I've been a regular reader of this blog since a disagreement with my sister-in-law over vaccinations. Generally they do their due diligence and so I thought it might be worthwhile to pass along this entry on glucosamine.

The author ignores several well-controlled clinical trials that have shown benefits for glucosamine sulfate for osteoarthritis of the knee. See, for example, the GUIDE trial. These studies used pharmaceutical grade crystalline glucosamine sulfate, which is available by mail order in the US under the brand name Dona. It costs about double that of other brands of glucosamine that you find at the local drug store, but it is the only brand and formulation of glucosamine that has been shown to be beneficial in clinical trials, and only for osteoarthritis of the knee, as far as I know.

Jay

I don't normally posit a 'pharma-shill' gambit, but I am curious how often the company producing the product designs not the experiment, but the statistical analysis thereof. Seeing as you have loads more expertise in this field - is there anything abnormal about this practice or the statistics they performed?
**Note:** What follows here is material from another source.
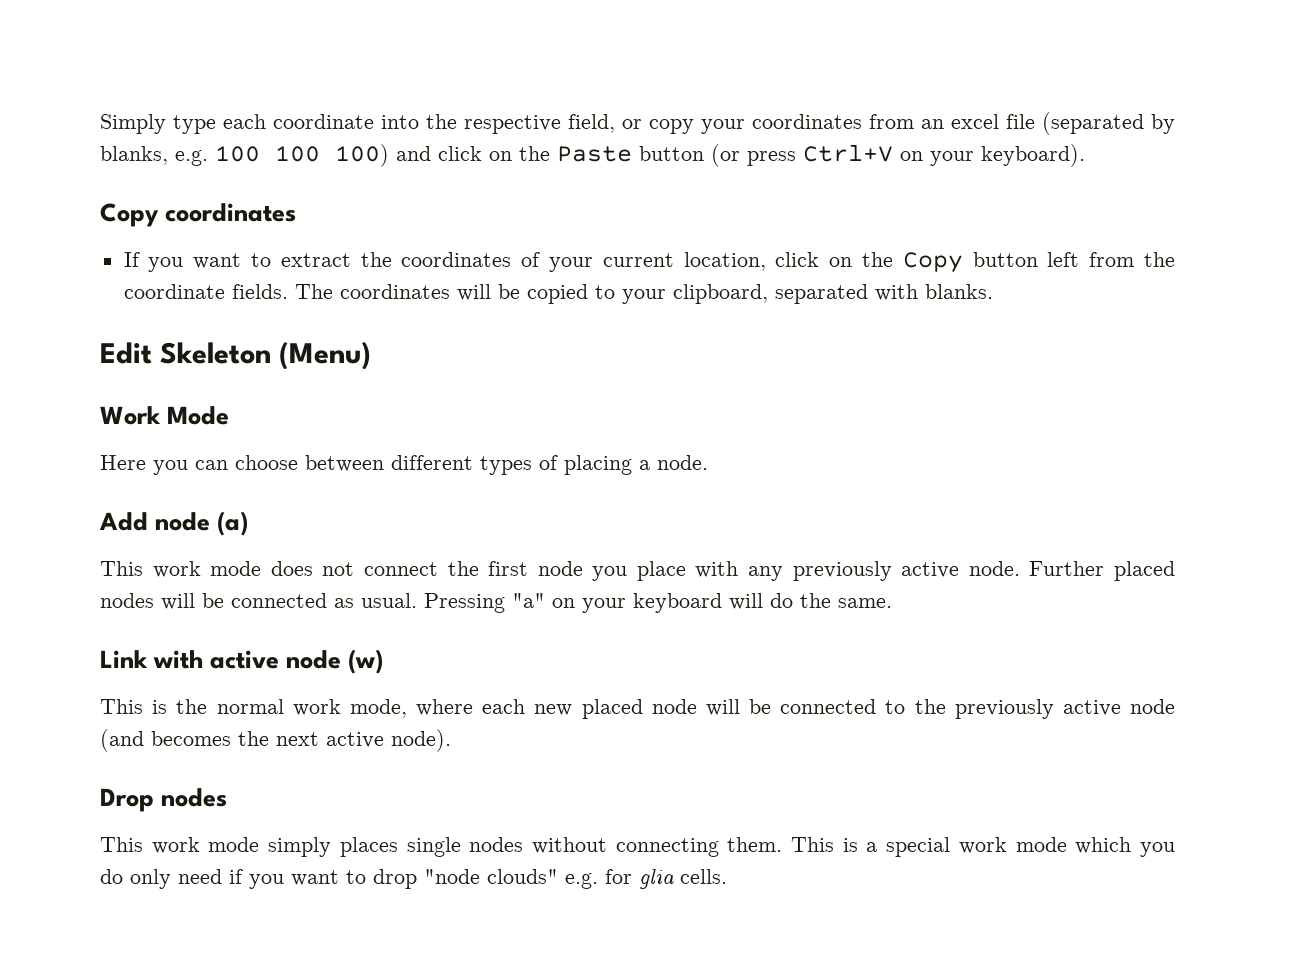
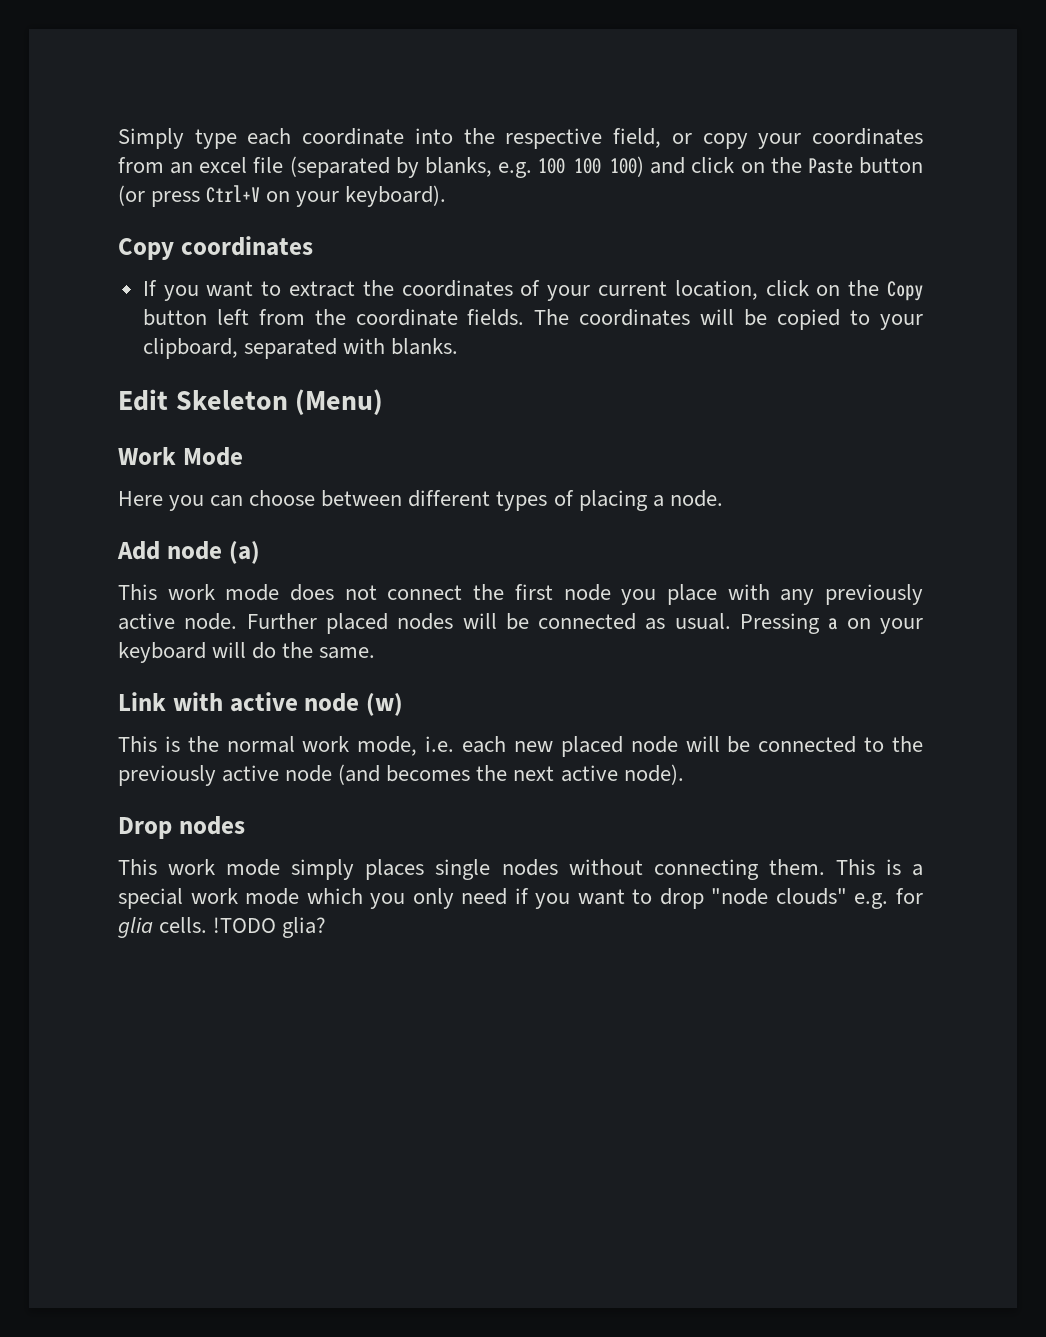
[512,593,545,608] "a" -> [828,618,839,630] a
[416,699,473,716] where -> [425,736,455,752] i.e.
[100,869,123,884] do -> (406, 901) none
(727, 876) none -> [213,917,327,938] !TODO glia?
I'm not familiar with the European model, but in US drug trials, usually the drug company designs, conducts, and analyzes the study, in accordance with FDA regulations. What struck me as strange about the GUIDE study is that none of the authors were evidently affiliated with Rotta, yet Rotta performed the statistical analysis. I would be more comfortable if an independent statistician had done the analysis. That said, the analysis they performed seems to be both rigorous and routine.